- _EXERCISE PROMPT_
Starting at the line that contains "44px; flex: 0", reproduce every line through the end of the entries below, with no pictures in the copy.

- _DATASET RECORDS_
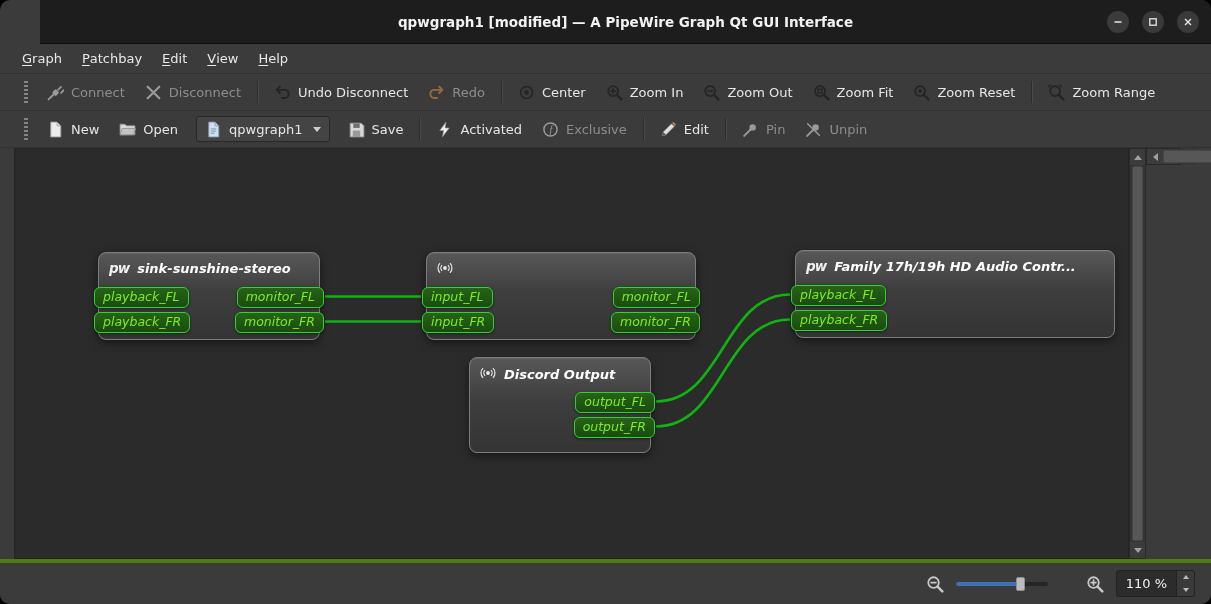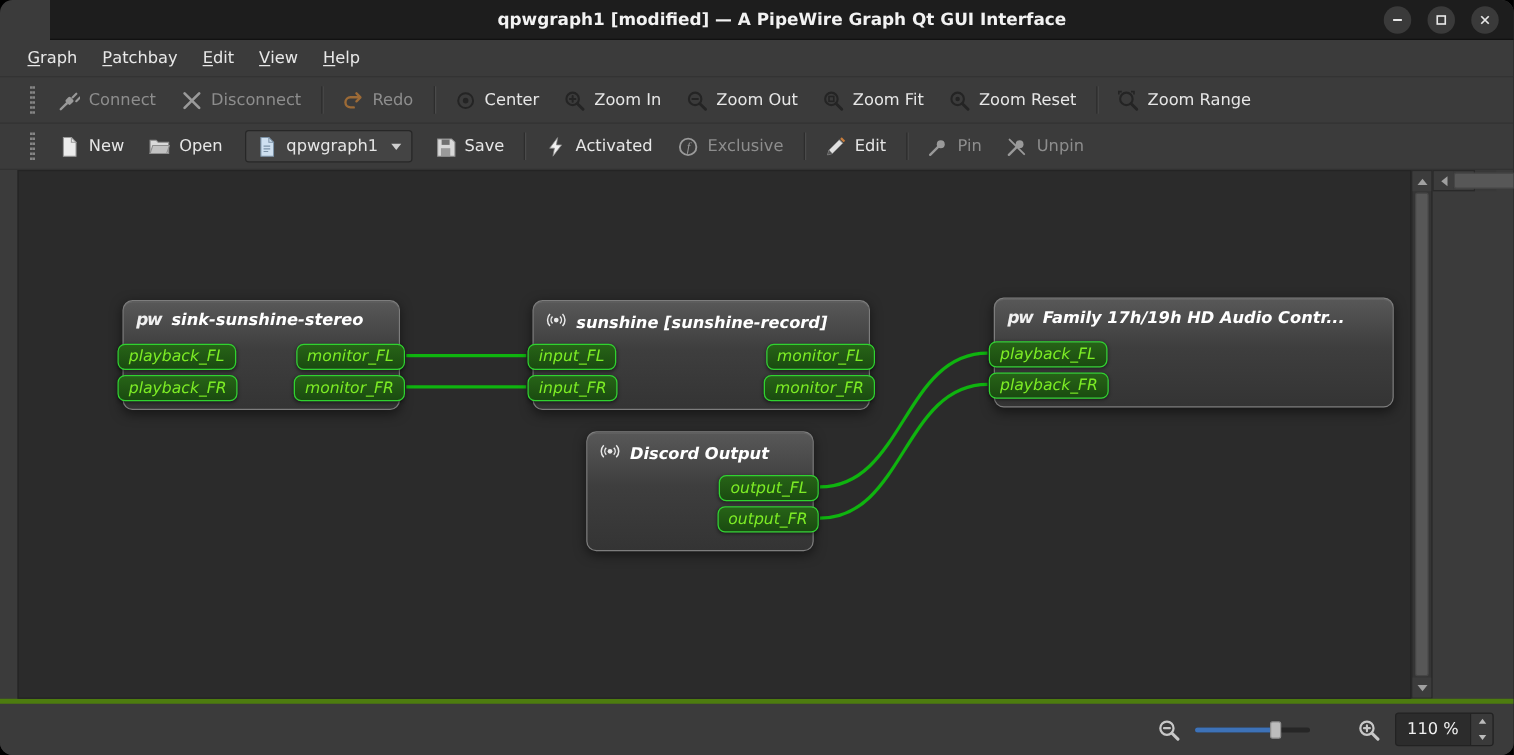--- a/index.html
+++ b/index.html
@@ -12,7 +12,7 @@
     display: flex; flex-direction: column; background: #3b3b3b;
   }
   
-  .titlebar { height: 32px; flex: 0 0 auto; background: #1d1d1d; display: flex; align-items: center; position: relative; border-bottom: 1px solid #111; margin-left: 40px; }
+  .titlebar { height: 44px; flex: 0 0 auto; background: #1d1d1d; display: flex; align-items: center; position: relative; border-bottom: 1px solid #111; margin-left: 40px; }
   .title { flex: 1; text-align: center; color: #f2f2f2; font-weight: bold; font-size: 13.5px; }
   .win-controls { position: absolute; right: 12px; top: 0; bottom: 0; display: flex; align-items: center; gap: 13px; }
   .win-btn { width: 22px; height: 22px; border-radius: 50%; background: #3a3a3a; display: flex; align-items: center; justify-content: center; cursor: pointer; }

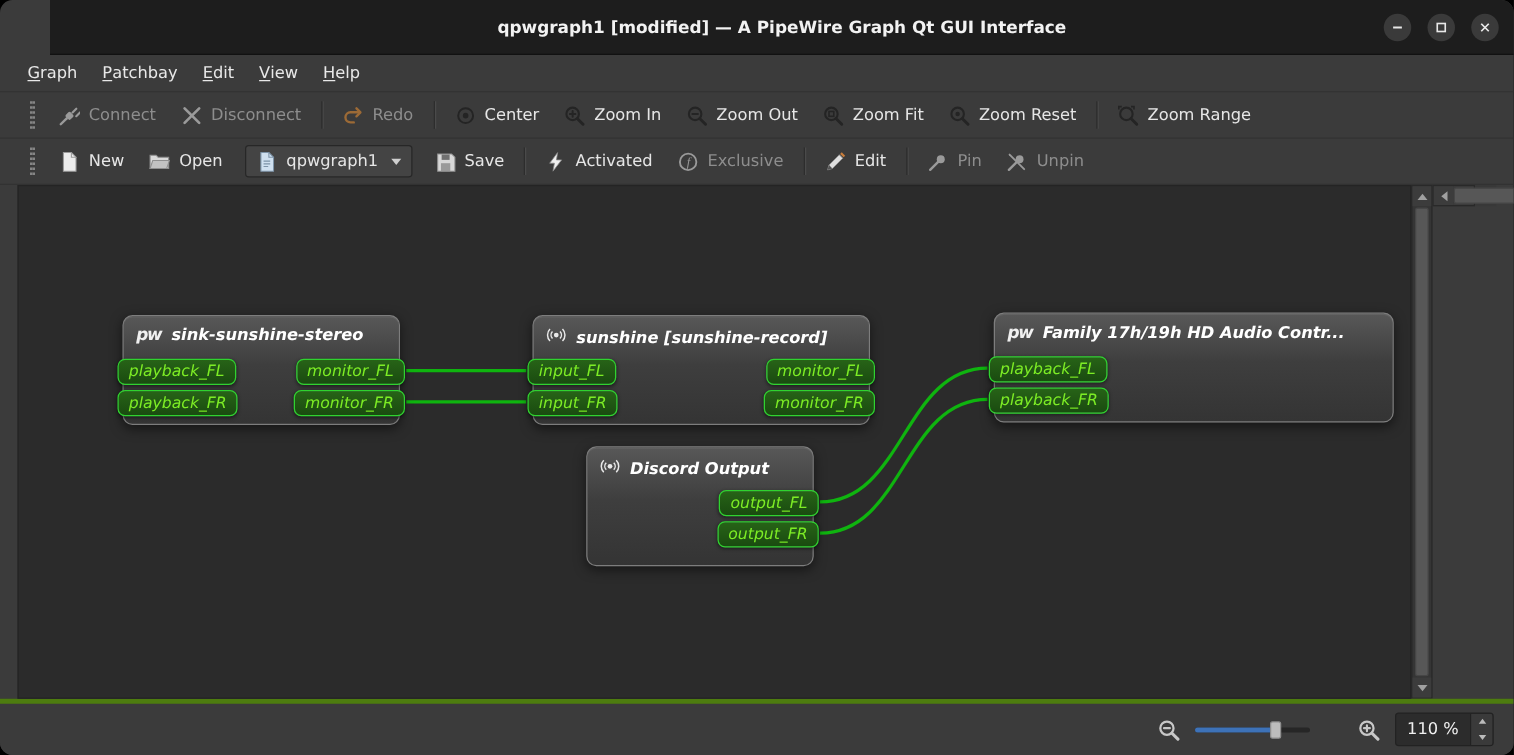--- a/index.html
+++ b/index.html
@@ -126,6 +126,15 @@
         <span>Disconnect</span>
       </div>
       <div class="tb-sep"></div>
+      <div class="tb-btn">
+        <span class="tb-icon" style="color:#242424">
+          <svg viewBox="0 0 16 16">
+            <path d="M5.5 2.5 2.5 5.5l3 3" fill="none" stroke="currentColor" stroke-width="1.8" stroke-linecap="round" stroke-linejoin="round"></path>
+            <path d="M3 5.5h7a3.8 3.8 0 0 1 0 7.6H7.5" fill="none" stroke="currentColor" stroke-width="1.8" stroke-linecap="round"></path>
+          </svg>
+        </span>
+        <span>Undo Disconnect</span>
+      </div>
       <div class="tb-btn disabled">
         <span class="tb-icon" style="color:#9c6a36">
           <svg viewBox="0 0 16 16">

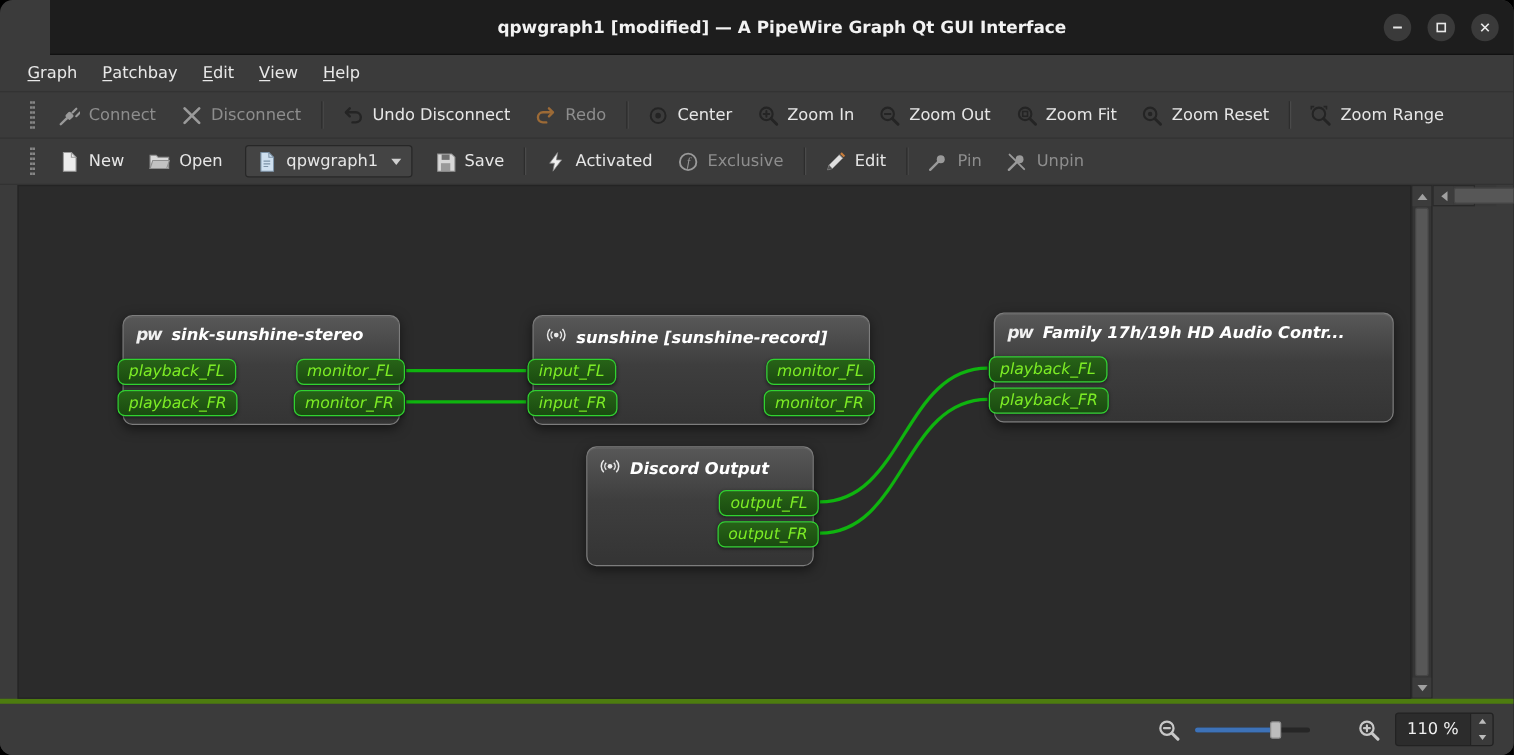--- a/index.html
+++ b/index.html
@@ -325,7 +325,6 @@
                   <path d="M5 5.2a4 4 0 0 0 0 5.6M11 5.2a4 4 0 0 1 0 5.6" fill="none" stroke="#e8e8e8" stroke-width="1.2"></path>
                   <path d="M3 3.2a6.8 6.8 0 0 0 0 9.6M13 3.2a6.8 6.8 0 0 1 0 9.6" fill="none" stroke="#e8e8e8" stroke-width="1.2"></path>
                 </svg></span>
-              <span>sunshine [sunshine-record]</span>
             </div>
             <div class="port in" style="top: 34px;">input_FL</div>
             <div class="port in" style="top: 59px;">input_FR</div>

- _ANSWER BOX_
+  .titlebar { height: 44px; flex: 0 0 auto; background: #1d1d1d; display: flex; align-items: center; position: relative; border-bottom: 1px solid #111; margin-left: 40px; }
   .title { flex: 1; text-align: center; color: #f2f2f2; font-weight: bold; font-size: 13.5px; }
   .win-controls { position: absolute; right: 12px; top: 0; bottom: 0; display: flex; align-items: center; gap: 13px; }
   .win-btn { width: 22px; height: 22px; border-radius: 50%; background: #3a3a3a; display: flex; align-items: center; justify-content: center; cursor: pointer; }

--- a/index.html
+++ b/index.html
@@ -126,6 +126,15 @@
         <span>Disconnect</span>
       </div>
       <div class="tb-sep"></div>
+      <div class="tb-btn">
+        <span class="tb-icon" style="color:#242424">
+          <svg viewBox="0 0 16 16">
+            <path d="M5.5 2.5 2.5 5.5l3 3" fill="none" stroke="currentColor" stroke-width="1.8" stroke-linecap="round" stroke-linejoin="round"></path>
+            <path d="M3 5.5h7a3.8 3.8 0 0 1 0 7.6H7.5" fill="none" stroke="currentColor" stroke-width="1.8" stroke-linecap="round"></path>
+          </svg>
+        </span>
+        <span>Undo Disconnect</span>
+      </div>
       <div class="tb-btn disabled">
         <span class="tb-icon" style="color:#9c6a36">
           <svg viewBox="0 0 16 16">

--- a/index.html
+++ b/index.html
@@ -325,7 +325,6 @@
                   <path d="M5 5.2a4 4 0 0 0 0 5.6M11 5.2a4 4 0 0 1 0 5.6" fill="none" stroke="#e8e8e8" stroke-width="1.2"></path>
                   <path d="M3 3.2a6.8 6.8 0 0 0 0 9.6M13 3.2a6.8 6.8 0 0 1 0 9.6" fill="none" stroke="#e8e8e8" stroke-width="1.2"></path>
                 </svg></span>
-              <span>sunshine [sunshine-record]</span>
             </div>
             <div class="port in" style="top: 34px;">input_FL</div>
             <div class="port in" style="top: 59px;">input_FR</div>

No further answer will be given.